There is broad support for the subway strikers in the working class. On Friday morning, when the police attacked the Sepolia depot, hundreds of people quickly gathered at the gates in solidarity with the workers. The police had difficulty preventing the crowd from coming to the aid of the strikers.

Railway workers, as well as bus and tram workers, spontaneously went on strike. Protest actions are reportedly planned for the weekend.

However, the trade unions are doing everything they can to prevent a widespread mobilisation of the working class. They have limited the strikes by rail workers to just four hours and insisted that no strike action be taken during rush hour. The unions have also limited the current sympathy strikes to 24 hours.

Over the past four years, the unions have systematically sabotaged workers’ resistance to the austerity measures. They have coordinated every 24-hour strike with the government and organised protests in such a way as to minimize “financial problems.” When the unions have been unable to direct workers’ anger into harmless channels, the government has declared martial law, as against the lorry workers and sanitation workers. The unions have refused to mobilize the working class to defend these strikers.

The symbiotic relationship between the state and the trade unions is covered over by the various pseudo-left groups such as the Cooperation of the Anti-capitalist Left for the Overthrow (Antarsya) and Syriza.

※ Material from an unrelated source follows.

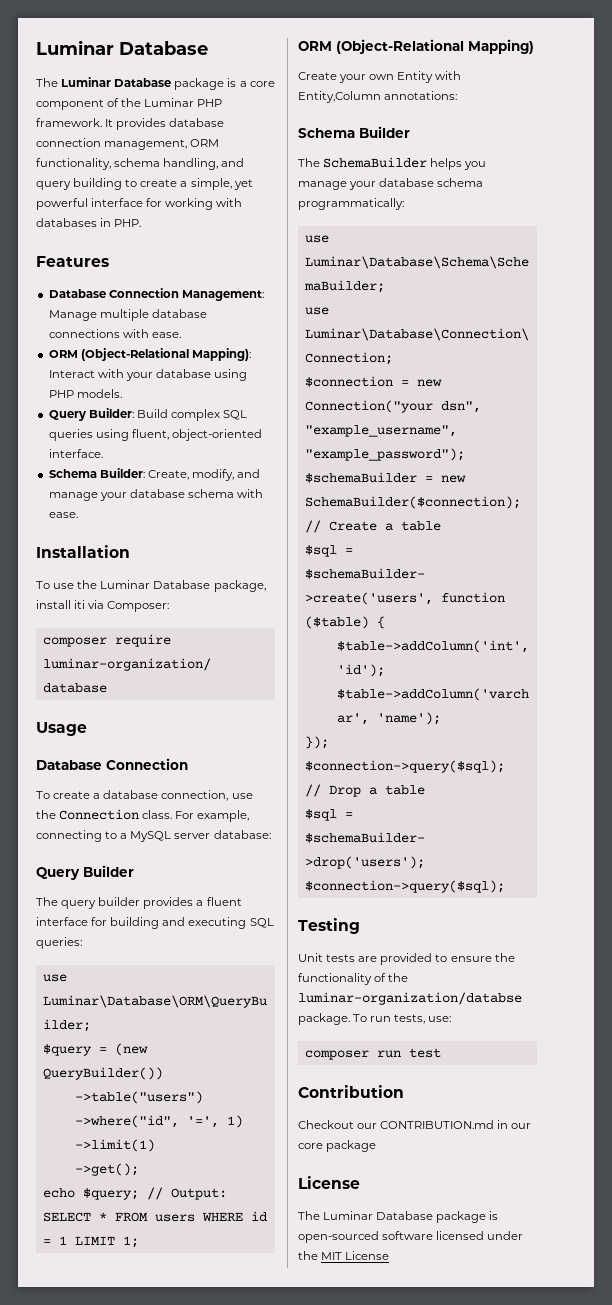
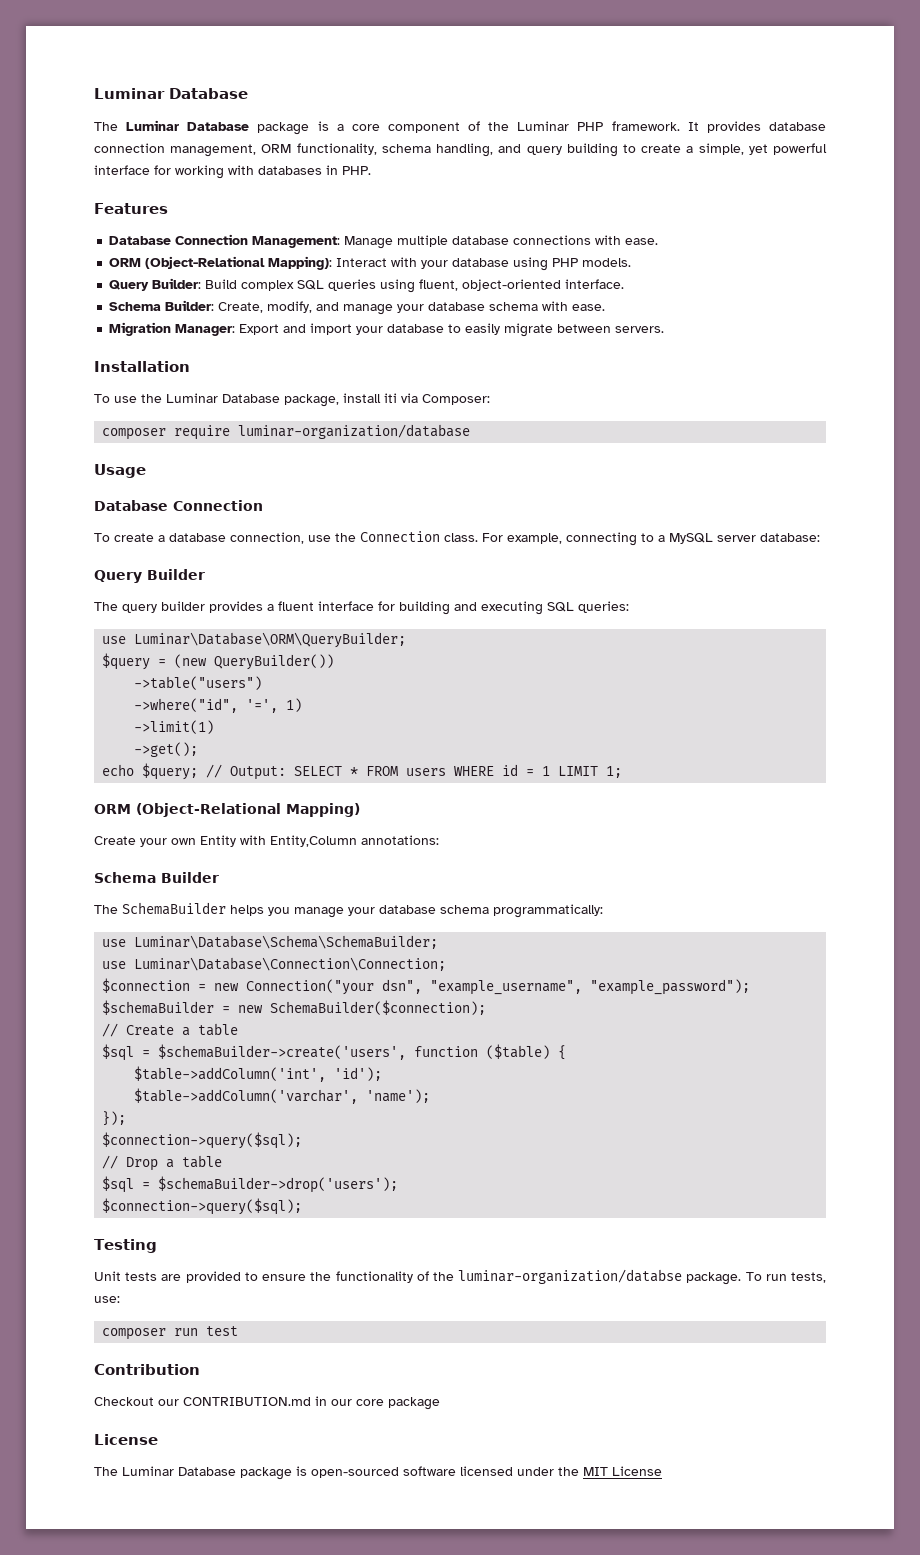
+ Migration Manager: Export and import your database to easily migrate between servers.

Although both have condemned the declaration of martial law, they are attempting prevent any mobilisation by workers against it.

A press spokesman for Antarsya told the World Socialist Web Site that Antonis Stamatopoulos, a subway workers’ strike leader and Antarsya member, had not called for a continuation of the strike, but wanted instead to wait for votes to be held at rank and file meetings at the weekend.

As soon as workers seek to mobilize their industrial strength to defend their basic social rights, they come into conflict not only with the state, but also with the official unions and the pseudo-left allies of the union bureaucracy.

The use of martial law and the brutal attack on striking workers demonstrate that the ruling elite is prepared to use the most brutal methods to suppress growing popular opposition to the dictates of the banks. They make clear that the interests of the corporate-financial elite are totally incompatible with the interests of the majority of the population.

Just as Greece is a test case for the European Union in destroying the social conditions of the working class throughout Europe, it is also becoming a model for the introduction of authoritarian forms of rule.

The only answer to this ruling class assault is the independent mobilisation of the entire Greek and European working class. This requires a break with the unions and the pseudo-left groups and the development of a socialist and internationalist movement to put an end to the European Union and replace it with workers’ governments and the United Socialist States of Europe.